Page 19 of Never Never


  Chapter 91

  WE TOOK TURNS standing at the top of the ladder, listening for sounds in the desert outside, periodically yelling for help. Both of us were drenched in sweat within an hour. The holes in the top of the tank provided air, but that air was hot, and soon condensation was dripping down the ribbed walls. Now and then wind brought red sand raining down.

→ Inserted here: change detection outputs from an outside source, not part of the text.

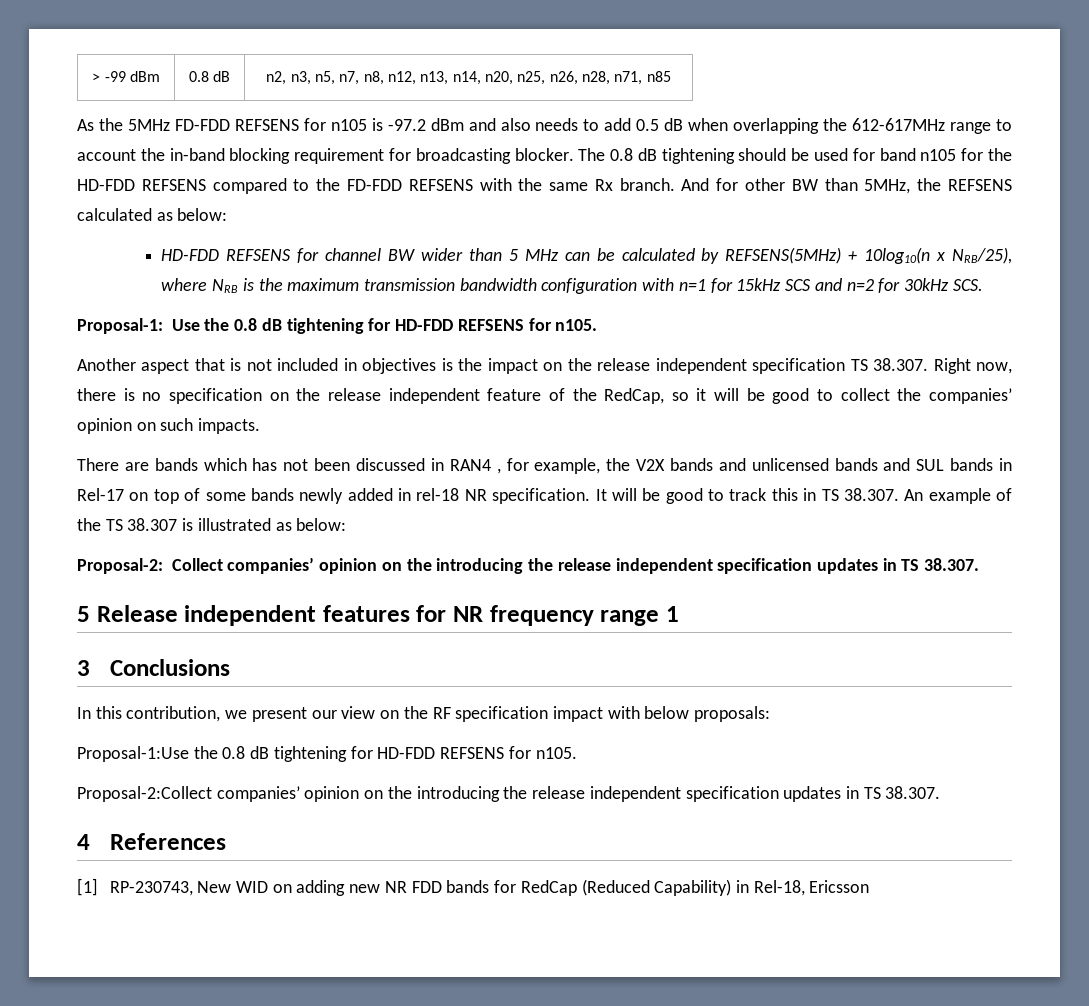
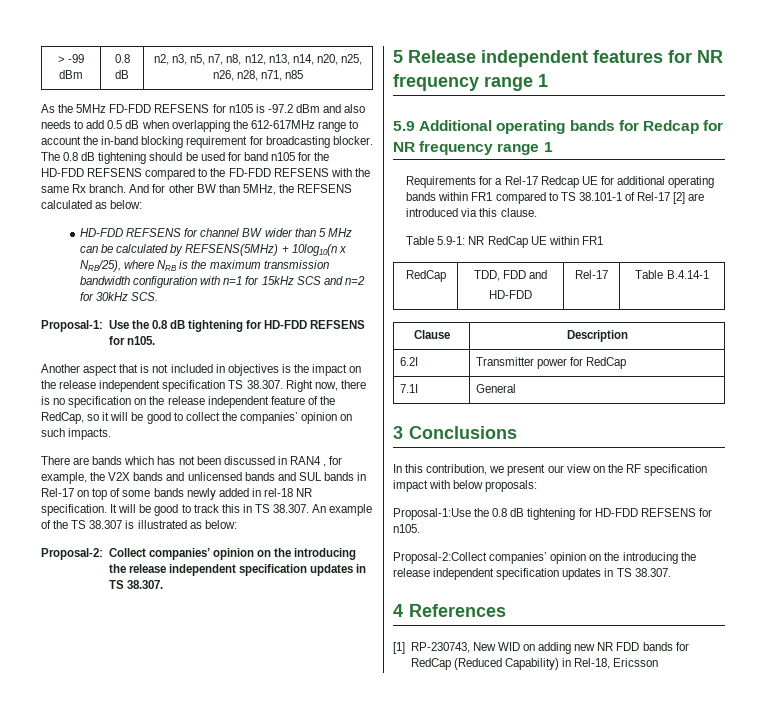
+ 5.9 Additional operating bands for Redcap for NR frequency range 1
+ Requirements for a Rel-17 Redcap UE for additional operating bands within FR1 compared to TS 38.101-1 of Rel-17 [2] are introduced via this clause.
+ Table 5.9-1: NR RedCap UE within FR1
+ RedCap | TDD, FDD and
+ HD-FDD | Rel-17 | Table B.4.14-1
+ Clause | Description
+ 6.2I | Transmitter power for RedCap
+ 7.1I | General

  While Whitt seemed beaten by the structure, I was convinced there was a way out. I tried turning the lid of the water tank, but it seemed levered shut with something and would only shift by mere millimetres. I found a knife on the uppermost shelf and went about carving up the black rubber rim of the lid, dropping pieces down on my increasingly angry partner.

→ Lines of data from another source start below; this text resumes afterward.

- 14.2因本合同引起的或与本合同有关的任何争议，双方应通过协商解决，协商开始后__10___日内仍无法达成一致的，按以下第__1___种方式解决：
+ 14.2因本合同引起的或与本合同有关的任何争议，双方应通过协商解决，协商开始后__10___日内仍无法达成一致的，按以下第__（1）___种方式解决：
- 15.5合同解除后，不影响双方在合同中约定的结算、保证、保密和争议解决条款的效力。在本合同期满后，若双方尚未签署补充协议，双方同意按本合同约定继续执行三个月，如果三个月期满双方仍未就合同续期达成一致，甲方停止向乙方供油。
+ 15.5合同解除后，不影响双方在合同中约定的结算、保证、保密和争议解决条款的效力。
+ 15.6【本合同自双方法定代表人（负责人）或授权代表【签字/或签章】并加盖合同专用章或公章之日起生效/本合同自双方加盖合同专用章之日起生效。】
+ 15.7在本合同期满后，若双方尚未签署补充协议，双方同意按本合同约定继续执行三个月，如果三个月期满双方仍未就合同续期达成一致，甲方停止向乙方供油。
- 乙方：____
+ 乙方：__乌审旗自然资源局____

  ‘This is the stupidest thing I’ve ever experienced,’ he said, wiping sweat from his face. ‘Why didn’t he just kill us?’

  ‘Because that’s no fun?’ I said, jabbing at the lid with my knife. There had been plenty of opportunities for the killer to take either of us out since we arrived in Bandya. There were only two reasons I could think of for leaving us alive. One, his victims were very specifically chosen, and he was unwilling to kill anyone other than them. Or two, that Whitt and I upped the stakes of the hunt, put a couple more predators on the field as competition in his pursuit of his quarry. I cut out all of the rubber lining of the lid of the tank and found it made no difference to its operation. Still, I felt some weird satisfaction knowing Richie and his crew were going to have to re-line their tank.

  ‘Let’s keep working on connections between the victims. We know there’s no age connection, or racial motive. But they’ve got to be connected somehow. Where did Danny Stanton work?’

  ‘Construction,’ Whitt said. ‘Under Gabe Carter.’

  ‘Hon worked in food stores,’ I mused. ‘Tori and Amy in electrical, and Lenny and Mick on the diggers. So it’s not their placement on the mine that connects them all.’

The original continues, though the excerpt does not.